The task: Please write out every entry below exactly, leaving out any pictures.

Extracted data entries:
== Segment start ==
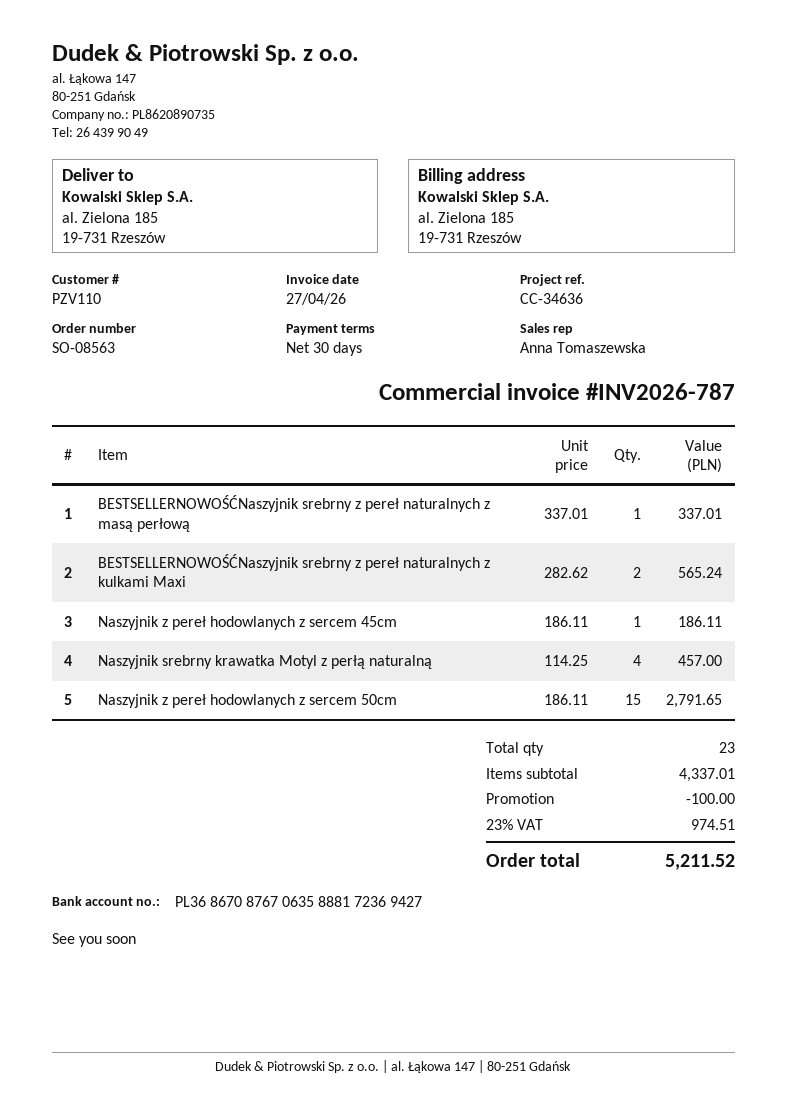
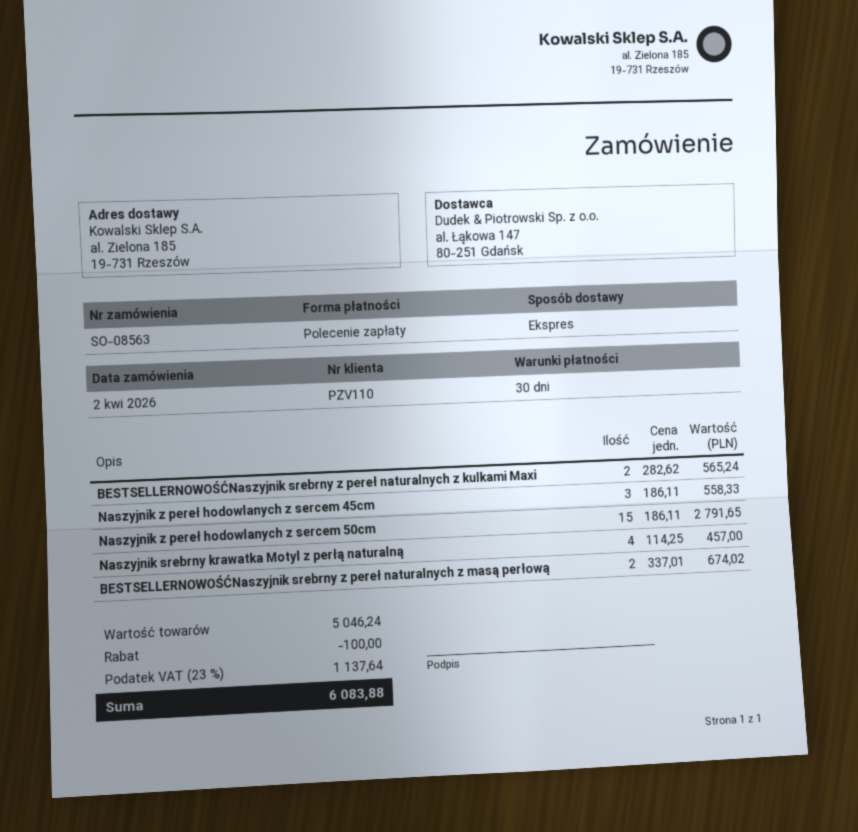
BESTSELLERNOWOŚĆNaszyjnik srebrny z pereł naturalnych z masą perłową: 1 x 337.01 = 337.01 -> 2 x 337.01 = 674.02
Naszyjnik z pereł hodowlanych z sercem 45cm: 1 x 186.11 = 186.11 -> 3 x 186.11 = 558.33
subtotal: 4337.01 -> 5046.24
tax: 23% = 974.51 -> 23% = 1137.64
total: 5211.52 -> 6083.88

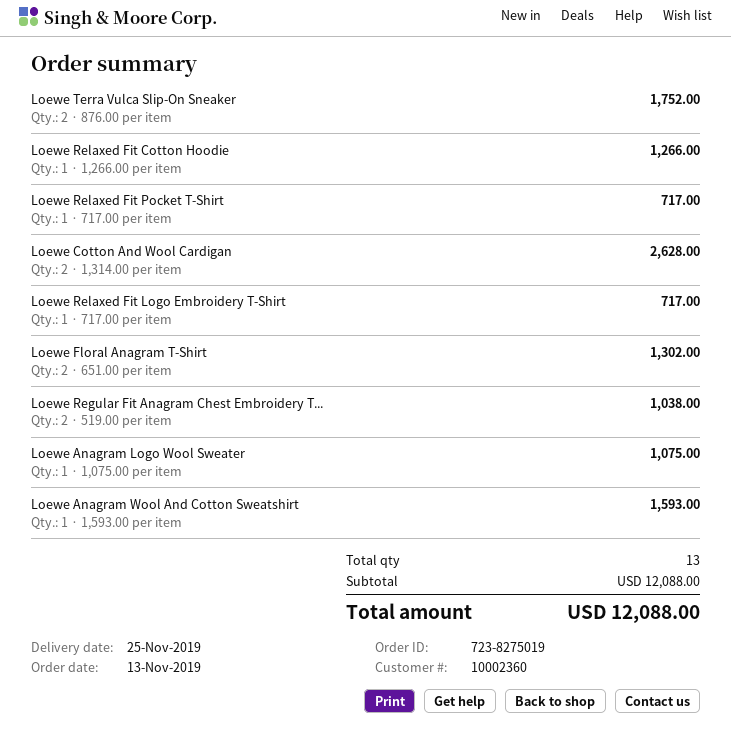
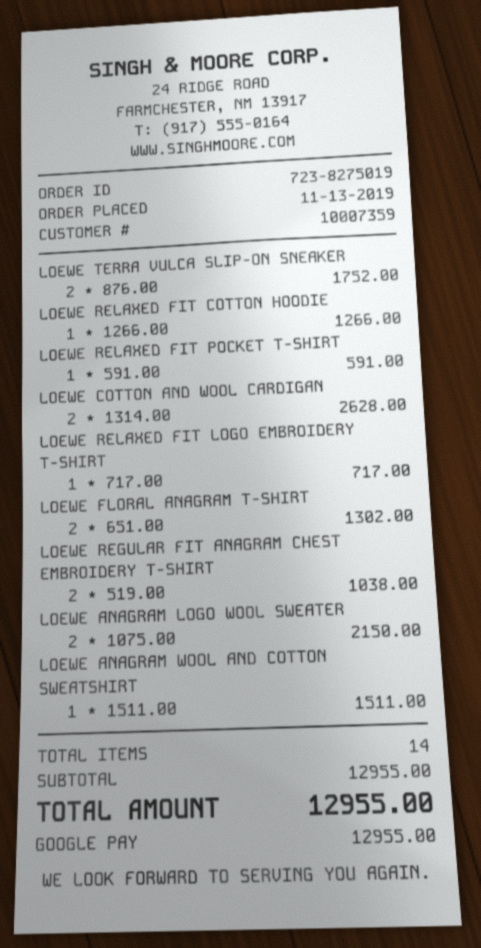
customer number: 10002360 -> 10007359
Loewe Relaxed Fit Pocket T-Shirt: 1 x 717.00 = 717.00 -> 1 x 591.00 = 591.00
Loewe Anagram Logo Wool Sweater: 1 x 1075.00 = 1075.00 -> 2 x 1075.00 = 2150.00
Loewe Anagram Wool And Cotton Sweatshirt: 1 x 1593.00 = 1593.00 -> 1 x 1511.00 = 1511.00
total quantity: 13 -> 14
subtotal: 12088.00 -> 12955.00
total: 12088.00 -> 12955.00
== Segment end ==
Solution to this task:
BESTSELLERNOWOŚĆNaszyjnik srebrny z pereł naturalnych z masą perłową: 1 x 337.01 = 337.01 -> 2 x 337.01 = 674.02
Naszyjnik z pereł hodowlanych z sercem 45cm: 1 x 186.11 = 186.11 -> 3 x 186.11 = 558.33
subtotal: 4337.01 -> 5046.24
tax: 23% = 974.51 -> 23% = 1137.64
total: 5211.52 -> 6083.88

customer number: 10002360 -> 10007359
Loewe Relaxed Fit Pocket T-Shirt: 1 x 717.00 = 717.00 -> 1 x 591.00 = 591.00
Loewe Anagram Logo Wool Sweater: 1 x 1075.00 = 1075.00 -> 2 x 1075.00 = 2150.00
Loewe Anagram Wool And Cotton Sweatshirt: 1 x 1593.00 = 1593.00 -> 1 x 1511.00 = 1511.00
total quantity: 13 -> 14
subtotal: 12088.00 -> 12955.00
total: 12088.00 -> 12955.00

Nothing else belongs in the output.